__WHAT THE EXERCISE ASKS__.
Give the entries below again exactly. Their pictures are not needed.
= Beginning of Section =
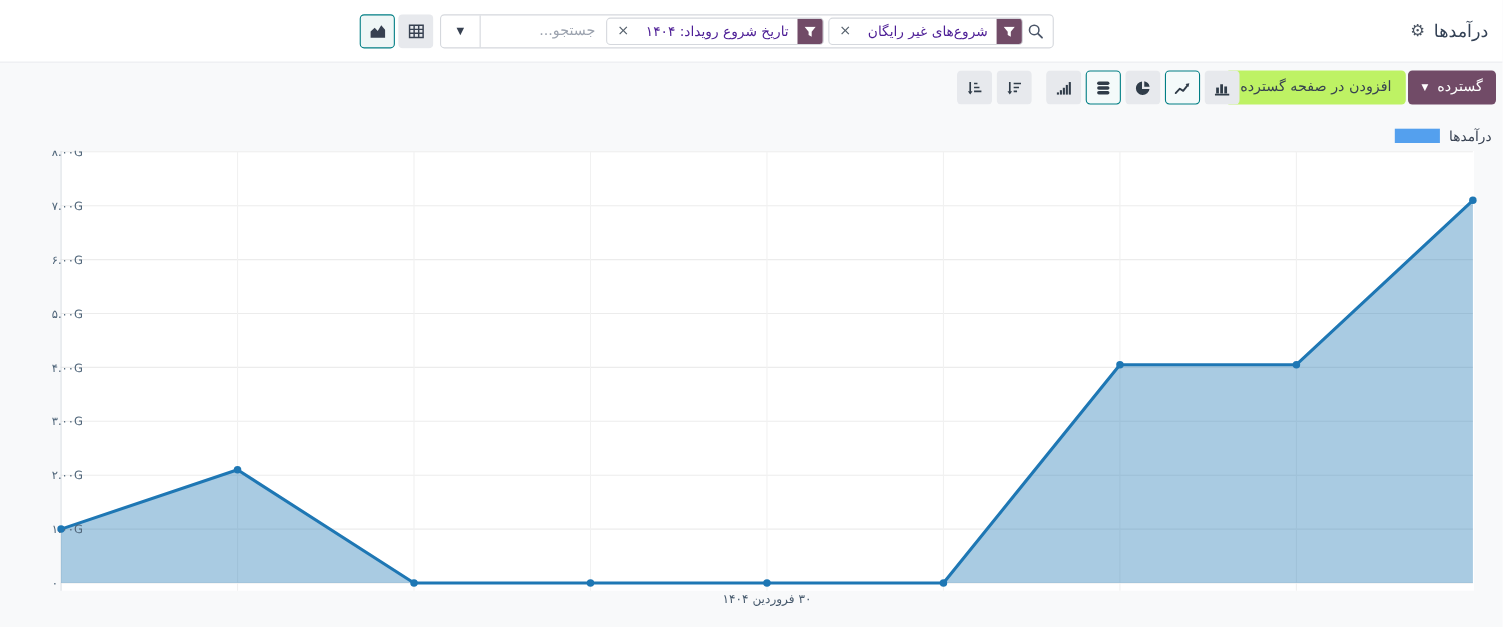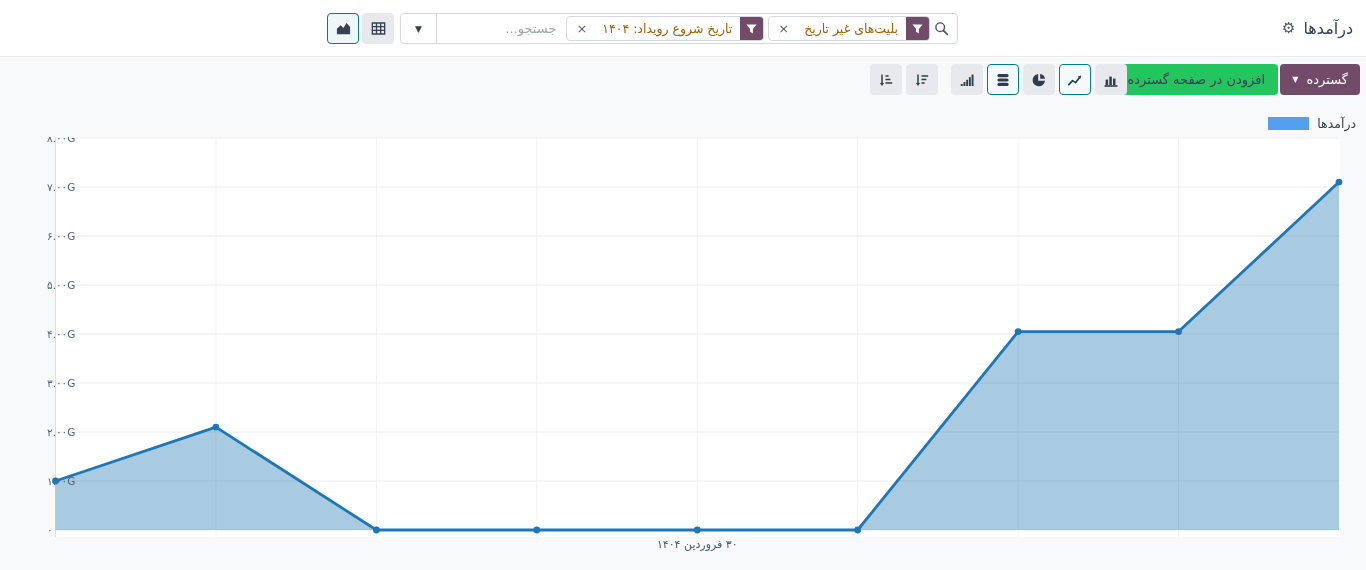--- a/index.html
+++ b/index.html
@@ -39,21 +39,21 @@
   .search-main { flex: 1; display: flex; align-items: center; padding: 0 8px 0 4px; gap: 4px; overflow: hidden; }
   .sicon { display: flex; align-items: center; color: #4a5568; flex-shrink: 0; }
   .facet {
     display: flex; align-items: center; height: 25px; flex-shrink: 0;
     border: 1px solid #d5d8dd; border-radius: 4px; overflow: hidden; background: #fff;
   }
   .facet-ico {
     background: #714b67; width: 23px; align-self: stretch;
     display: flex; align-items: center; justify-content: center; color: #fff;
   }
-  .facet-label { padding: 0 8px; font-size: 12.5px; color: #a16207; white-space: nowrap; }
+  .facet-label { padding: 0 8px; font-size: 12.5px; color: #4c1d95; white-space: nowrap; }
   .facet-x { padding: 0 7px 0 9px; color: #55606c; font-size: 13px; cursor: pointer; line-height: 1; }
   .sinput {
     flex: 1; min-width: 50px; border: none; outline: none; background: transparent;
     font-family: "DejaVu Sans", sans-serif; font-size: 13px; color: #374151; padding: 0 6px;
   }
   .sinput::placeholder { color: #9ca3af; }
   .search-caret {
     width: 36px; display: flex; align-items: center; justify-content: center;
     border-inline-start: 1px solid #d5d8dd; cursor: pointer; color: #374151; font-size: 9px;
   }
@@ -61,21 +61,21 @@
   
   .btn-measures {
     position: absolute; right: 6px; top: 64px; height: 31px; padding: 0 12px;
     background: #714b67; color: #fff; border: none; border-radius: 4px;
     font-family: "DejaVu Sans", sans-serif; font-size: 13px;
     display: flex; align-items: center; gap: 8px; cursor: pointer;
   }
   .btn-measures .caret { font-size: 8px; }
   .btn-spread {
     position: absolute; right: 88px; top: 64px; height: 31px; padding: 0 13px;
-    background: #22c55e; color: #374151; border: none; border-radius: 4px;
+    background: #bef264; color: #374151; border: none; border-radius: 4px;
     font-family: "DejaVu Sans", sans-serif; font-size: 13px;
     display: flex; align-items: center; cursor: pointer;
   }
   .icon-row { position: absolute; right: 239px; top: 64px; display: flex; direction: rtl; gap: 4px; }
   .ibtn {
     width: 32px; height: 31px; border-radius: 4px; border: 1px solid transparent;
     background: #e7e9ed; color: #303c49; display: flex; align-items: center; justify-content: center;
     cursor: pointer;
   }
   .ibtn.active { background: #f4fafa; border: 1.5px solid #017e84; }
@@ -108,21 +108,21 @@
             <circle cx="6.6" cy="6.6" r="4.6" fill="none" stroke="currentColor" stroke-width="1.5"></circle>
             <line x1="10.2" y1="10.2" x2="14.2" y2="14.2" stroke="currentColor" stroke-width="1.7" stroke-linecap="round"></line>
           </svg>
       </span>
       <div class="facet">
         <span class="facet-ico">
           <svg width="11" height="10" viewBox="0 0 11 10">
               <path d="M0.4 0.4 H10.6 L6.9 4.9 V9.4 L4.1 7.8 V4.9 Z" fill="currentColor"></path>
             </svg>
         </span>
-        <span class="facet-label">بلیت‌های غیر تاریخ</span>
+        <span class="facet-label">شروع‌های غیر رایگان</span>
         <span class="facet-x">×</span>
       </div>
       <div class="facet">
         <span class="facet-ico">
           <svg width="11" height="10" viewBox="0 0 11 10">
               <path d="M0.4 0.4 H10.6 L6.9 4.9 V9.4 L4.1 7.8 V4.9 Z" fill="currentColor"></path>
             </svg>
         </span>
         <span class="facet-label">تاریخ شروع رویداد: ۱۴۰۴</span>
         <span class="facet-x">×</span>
= End of Section =
__FINISHED EXERCISE__.
--- a/index.html
+++ b/index.html
@@ -39,21 +39,21 @@
   .search-main { flex: 1; display: flex; align-items: center; padding: 0 8px 0 4px; gap: 4px; overflow: hidden; }
   .sicon { display: flex; align-items: center; color: #4a5568; flex-shrink: 0; }
   .facet {
     display: flex; align-items: center; height: 25px; flex-shrink: 0;
     border: 1px solid #d5d8dd; border-radius: 4px; overflow: hidden; background: #fff;
   }
   .facet-ico {
     background: #714b67; width: 23px; align-self: stretch;
     display: flex; align-items: center; justify-content: center; color: #fff;
   }
-  .facet-label { padding: 0 8px; font-size: 12.5px; color: #a16207; white-space: nowrap; }
+  .facet-label { padding: 0 8px; font-size: 12.5px; color: #4c1d95; white-space: nowrap; }
   .facet-x { padding: 0 7px 0 9px; color: #55606c; font-size: 13px; cursor: pointer; line-height: 1; }
   .sinput {
     flex: 1; min-width: 50px; border: none; outline: none; background: transparent;
     font-family: "DejaVu Sans", sans-serif; font-size: 13px; color: #374151; padding: 0 6px;
   }
   .sinput::placeholder { color: #9ca3af; }
   .search-caret {
     width: 36px; display: flex; align-items: center; justify-content: center;
     border-inline-start: 1px solid #d5d8dd; cursor: pointer; color: #374151; font-size: 9px;
   }
@@ -61,21 +61,21 @@
   
   .btn-measures {
     position: absolute; right: 6px; top: 64px; height: 31px; padding: 0 12px;
     background: #714b67; color: #fff; border: none; border-radius: 4px;
     font-family: "DejaVu Sans", sans-serif; font-size: 13px;
     display: flex; align-items: center; gap: 8px; cursor: pointer;
   }
   .btn-measures .caret { font-size: 8px; }
   .btn-spread {
     position: absolute; right: 88px; top: 64px; height: 31px; padding: 0 13px;
-    background: #22c55e; color: #374151; border: none; border-radius: 4px;
+    background: #bef264; color: #374151; border: none; border-radius: 4px;
     font-family: "DejaVu Sans", sans-serif; font-size: 13px;
     display: flex; align-items: center; cursor: pointer;
   }
   .icon-row { position: absolute; right: 239px; top: 64px; display: flex; direction: rtl; gap: 4px; }
   .ibtn {
     width: 32px; height: 31px; border-radius: 4px; border: 1px solid transparent;
     background: #e7e9ed; color: #303c49; display: flex; align-items: center; justify-content: center;
     cursor: pointer;
   }
   .ibtn.active { background: #f4fafa; border: 1.5px solid #017e84; }
@@ -108,21 +108,21 @@
             <circle cx="6.6" cy="6.6" r="4.6" fill="none" stroke="currentColor" stroke-width="1.5"></circle>
             <line x1="10.2" y1="10.2" x2="14.2" y2="14.2" stroke="currentColor" stroke-width="1.7" stroke-linecap="round"></line>
           </svg>
       </span>
       <div class="facet">
         <span class="facet-ico">
           <svg width="11" height="10" viewBox="0 0 11 10">
               <path d="M0.4 0.4 H10.6 L6.9 4.9 V9.4 L4.1 7.8 V4.9 Z" fill="currentColor"></path>
             </svg>
         </span>
-        <span class="facet-label">بلیت‌های غیر تاریخ</span>
+        <span class="facet-label">شروع‌های غیر رایگان</span>
         <span class="facet-x">×</span>
       </div>
       <div class="facet">
         <span class="facet-ico">
           <svg width="11" height="10" viewBox="0 0 11 10">
               <path d="M0.4 0.4 H10.6 L6.9 4.9 V9.4 L4.1 7.8 V4.9 Z" fill="currentColor"></path>
             </svg>
         </span>
         <span class="facet-label">تاریخ شروع رویداد: ۱۴۰۴</span>
         <span class="facet-x">×</span>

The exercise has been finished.